[WHAT THE TASK REQUIRES]
For the data below, the lines that hold "sans" should be counted; only the resulting number is expected.

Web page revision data

::::

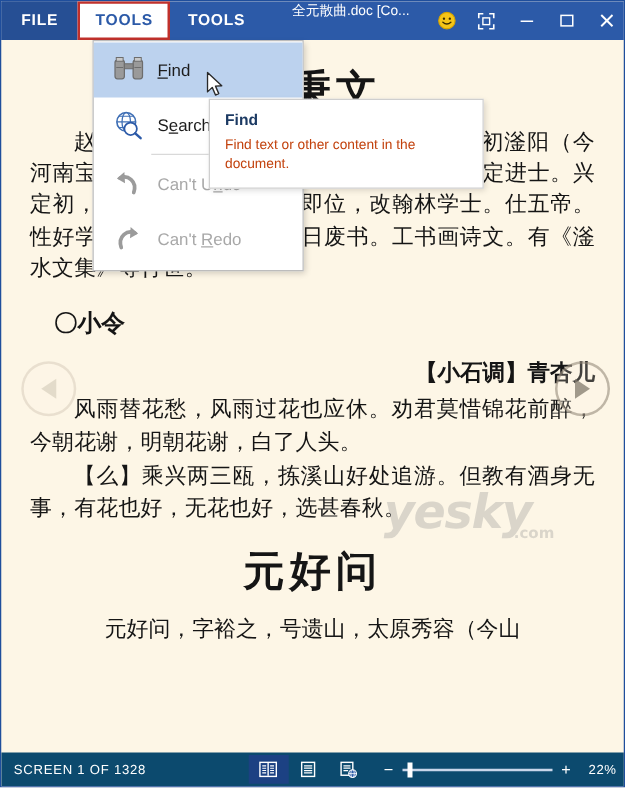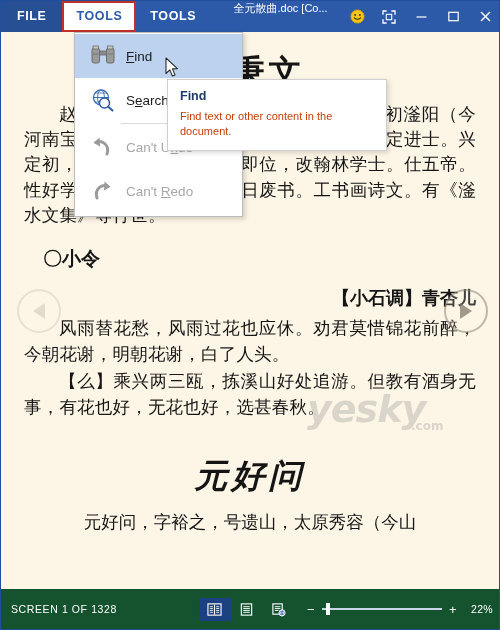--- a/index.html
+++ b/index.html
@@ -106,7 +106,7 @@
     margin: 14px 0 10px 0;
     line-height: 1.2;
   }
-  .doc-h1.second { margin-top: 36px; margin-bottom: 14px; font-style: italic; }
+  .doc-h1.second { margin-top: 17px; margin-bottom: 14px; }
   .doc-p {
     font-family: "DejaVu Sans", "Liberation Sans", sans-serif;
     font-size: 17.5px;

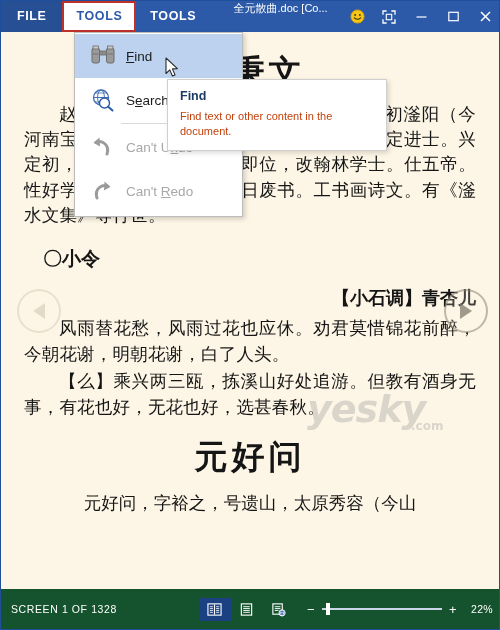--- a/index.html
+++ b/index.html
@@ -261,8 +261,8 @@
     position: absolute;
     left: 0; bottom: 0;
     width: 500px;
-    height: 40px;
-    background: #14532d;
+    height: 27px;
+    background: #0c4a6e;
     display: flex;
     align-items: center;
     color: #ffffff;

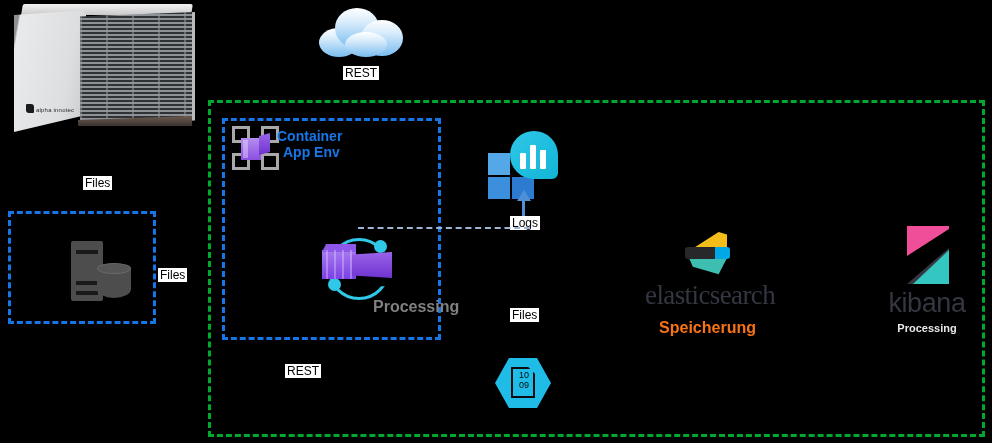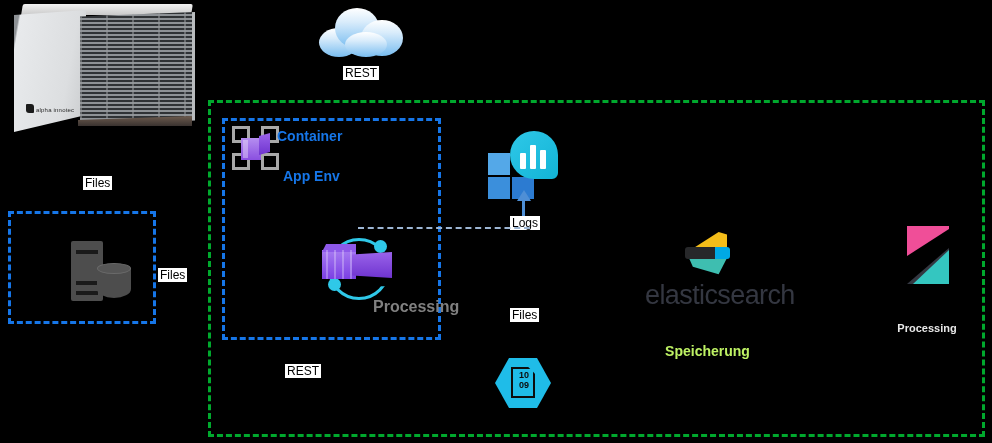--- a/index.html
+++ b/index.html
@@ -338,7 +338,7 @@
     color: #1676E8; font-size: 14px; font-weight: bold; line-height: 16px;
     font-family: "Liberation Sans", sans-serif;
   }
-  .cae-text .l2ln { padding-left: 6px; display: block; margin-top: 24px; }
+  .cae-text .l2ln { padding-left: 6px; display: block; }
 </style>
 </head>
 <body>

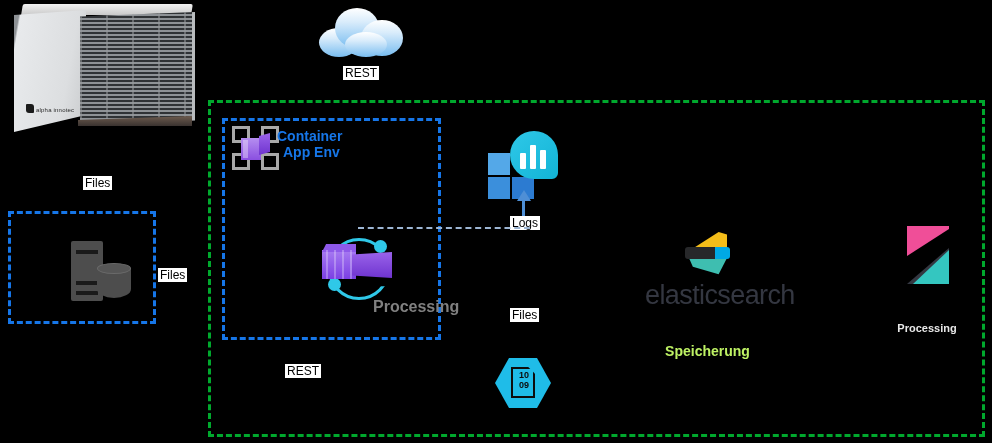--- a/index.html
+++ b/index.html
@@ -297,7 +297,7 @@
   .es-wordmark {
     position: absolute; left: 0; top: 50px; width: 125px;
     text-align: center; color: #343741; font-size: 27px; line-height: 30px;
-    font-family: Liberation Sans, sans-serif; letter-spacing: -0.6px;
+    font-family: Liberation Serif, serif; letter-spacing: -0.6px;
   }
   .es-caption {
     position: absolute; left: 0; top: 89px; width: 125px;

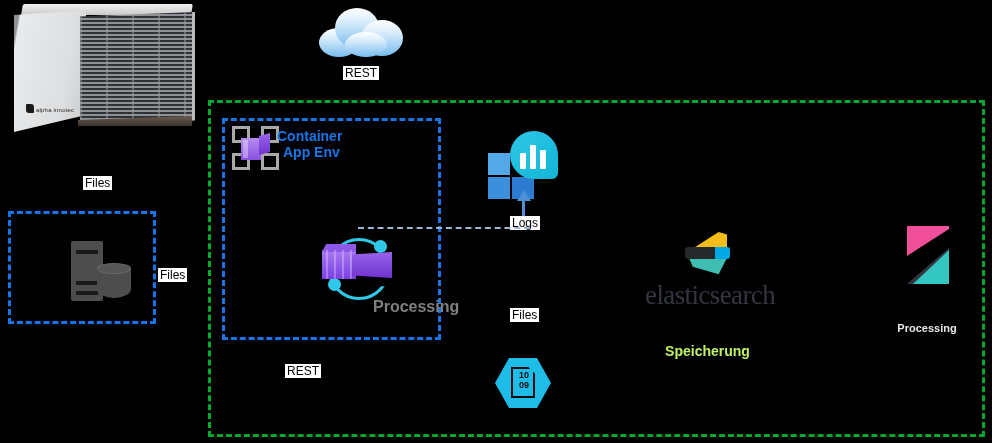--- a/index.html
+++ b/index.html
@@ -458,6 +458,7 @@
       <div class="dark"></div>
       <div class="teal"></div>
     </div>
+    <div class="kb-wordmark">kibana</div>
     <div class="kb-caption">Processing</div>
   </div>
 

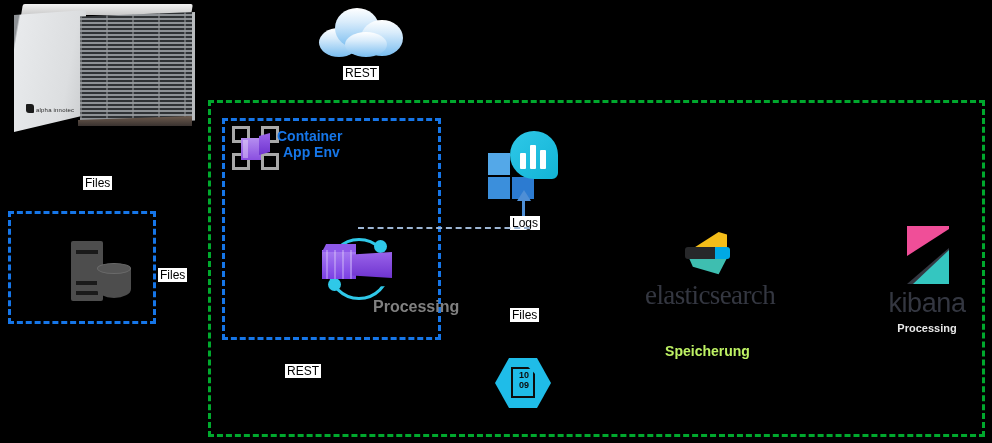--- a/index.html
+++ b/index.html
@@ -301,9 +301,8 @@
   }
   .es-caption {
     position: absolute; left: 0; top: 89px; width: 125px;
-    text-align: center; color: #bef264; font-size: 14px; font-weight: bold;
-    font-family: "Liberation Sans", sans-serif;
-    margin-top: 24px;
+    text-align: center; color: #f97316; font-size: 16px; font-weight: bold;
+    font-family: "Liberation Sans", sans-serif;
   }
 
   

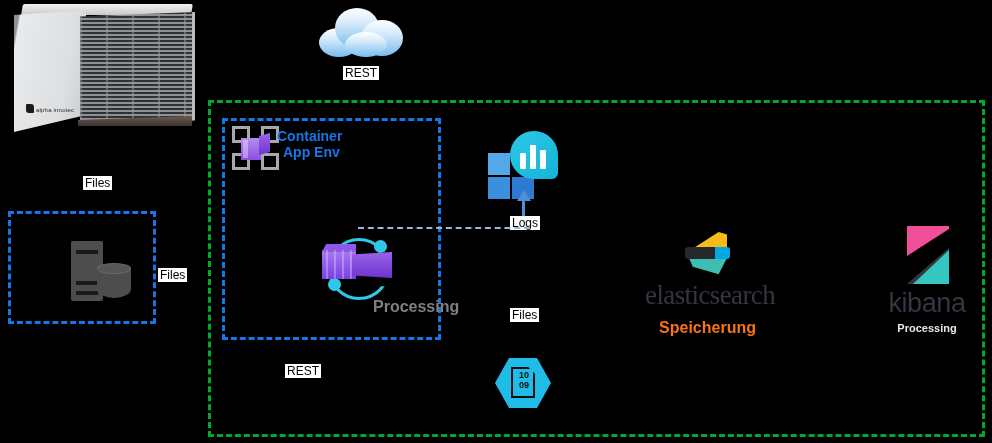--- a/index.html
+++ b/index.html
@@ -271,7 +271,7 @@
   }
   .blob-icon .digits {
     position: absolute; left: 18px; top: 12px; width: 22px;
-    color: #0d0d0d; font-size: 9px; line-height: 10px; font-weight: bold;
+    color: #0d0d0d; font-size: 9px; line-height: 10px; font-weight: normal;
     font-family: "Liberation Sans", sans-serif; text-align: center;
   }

::::

[RESULT OF THIS EXERCISE]
6